TASK TO CARRY OUT -
Type the data below again exactly. Omit all pictures.

(Stored data)
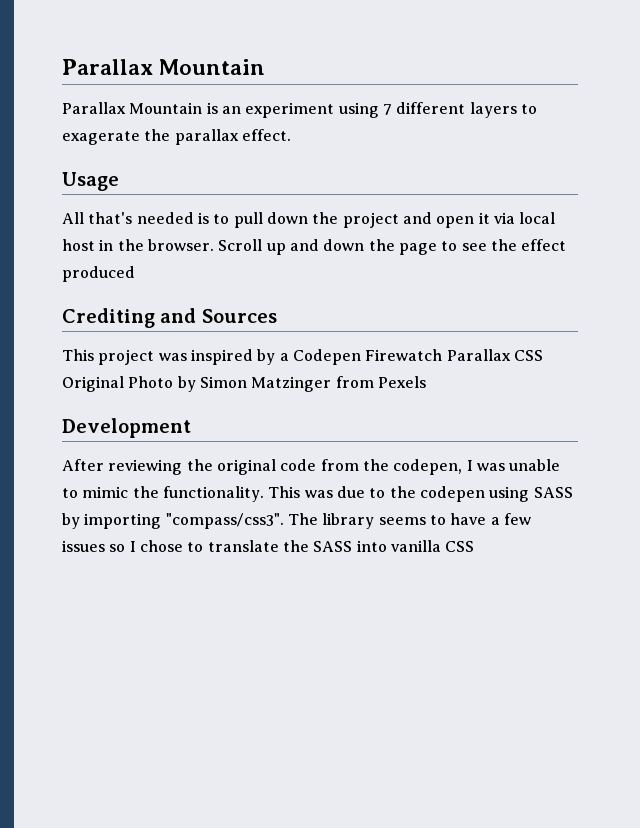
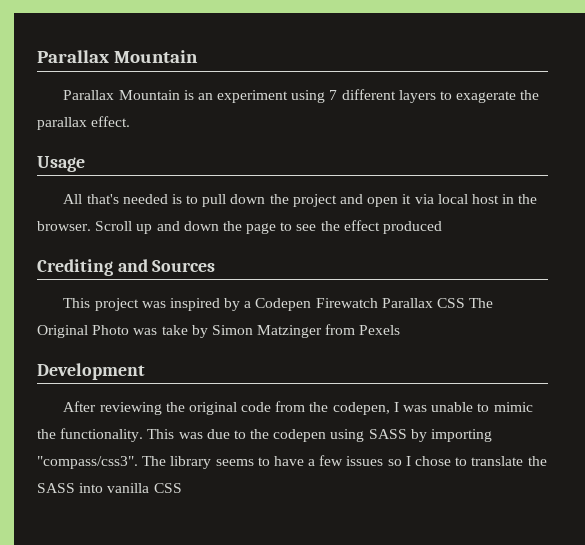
(543, 355) none -> [469,298,494,308] The
(174, 382) none -> [133,325,188,335] was take

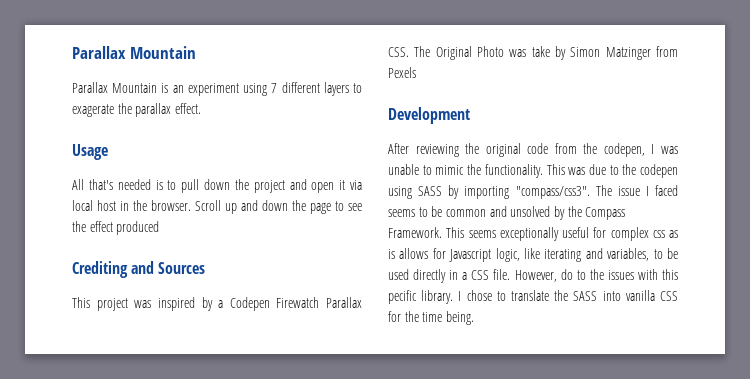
[437,298,466,308] CSS -> [388,47,409,57] CSS.
[170,455,402,469] library seems to have a few issues so -> [617,185,678,196] [388,206,626,220] [388,227,678,241] [388,248,678,262] [388,269,678,283] [388,290,454,304] issue I faced seems to be common and unsolved by the Compass Framework. This seems exceptionally useful for complex css as is allows for Javascript logic, like iterating and variables, to be used directly in a CSS file. However, do to the issues with this pecific library.
(182, 488) none -> [388,311,474,325] for the time being.

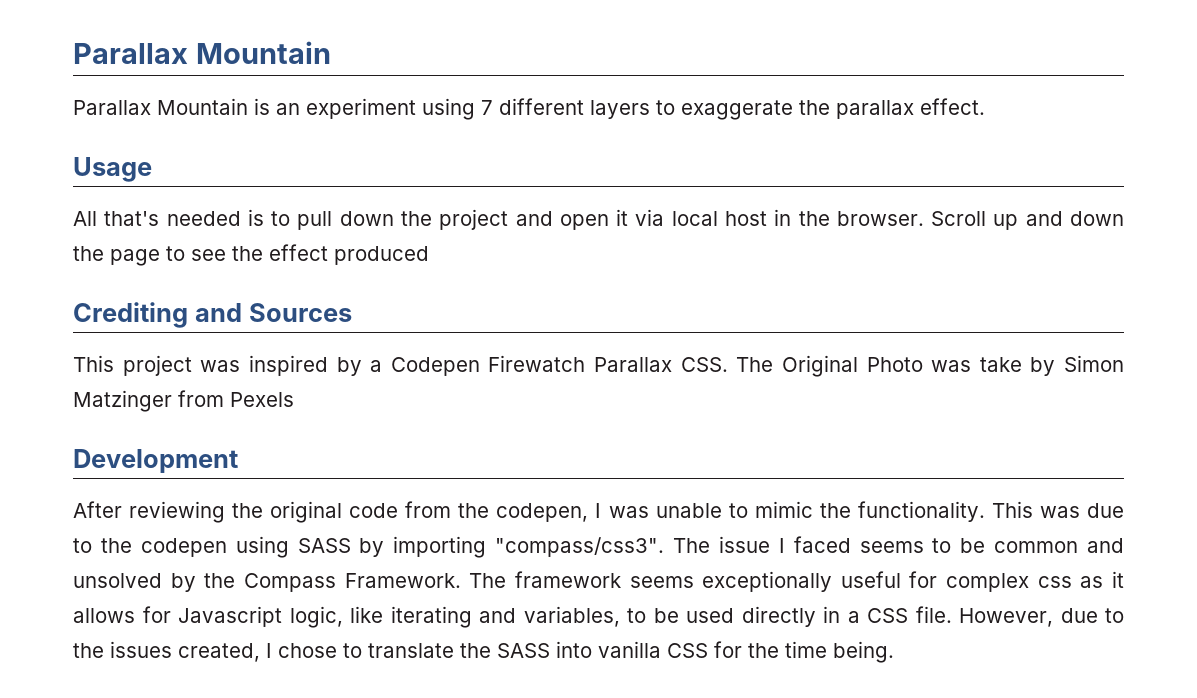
[72,104,114,117] exagerate -> [681,100,793,120] exaggerate
[446,227,465,238] This -> [469,571,621,588] The framework
[388,249,395,259] is -> [1111,571,1124,588] it
[560,269,573,280] do -> [1060,608,1098,623] due
[637,269,678,280] [388,290,454,304] with this pecific library. -> [178,643,260,662] created,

ANSWER SECTION -
(543, 355) none -> [469,298,494,308] The
(174, 382) none -> [133,325,188,335] was take

[437,298,466,308] CSS -> [388,47,409,57] CSS.
[170,455,402,469] library seems to have a few issues so -> [617,185,678,196] [388,206,626,220] [388,227,678,241] [388,248,678,262] [388,269,678,283] [388,290,454,304] issue I faced seems to be common and unsolved by the Compass Framework. This seems exceptionally useful for complex css as is allows for Javascript logic, like iterating and variables, to be used directly in a CSS file. However, do to the issues with this pecific library.
(182, 488) none -> [388,311,474,325] for the time being.

[72,104,114,117] exagerate -> [681,100,793,120] exaggerate
[446,227,465,238] This -> [469,571,621,588] The framework
[388,249,395,259] is -> [1111,571,1124,588] it
[560,269,573,280] do -> [1060,608,1098,623] due
[637,269,678,280] [388,290,454,304] with this pecific library. -> [178,643,260,662] created,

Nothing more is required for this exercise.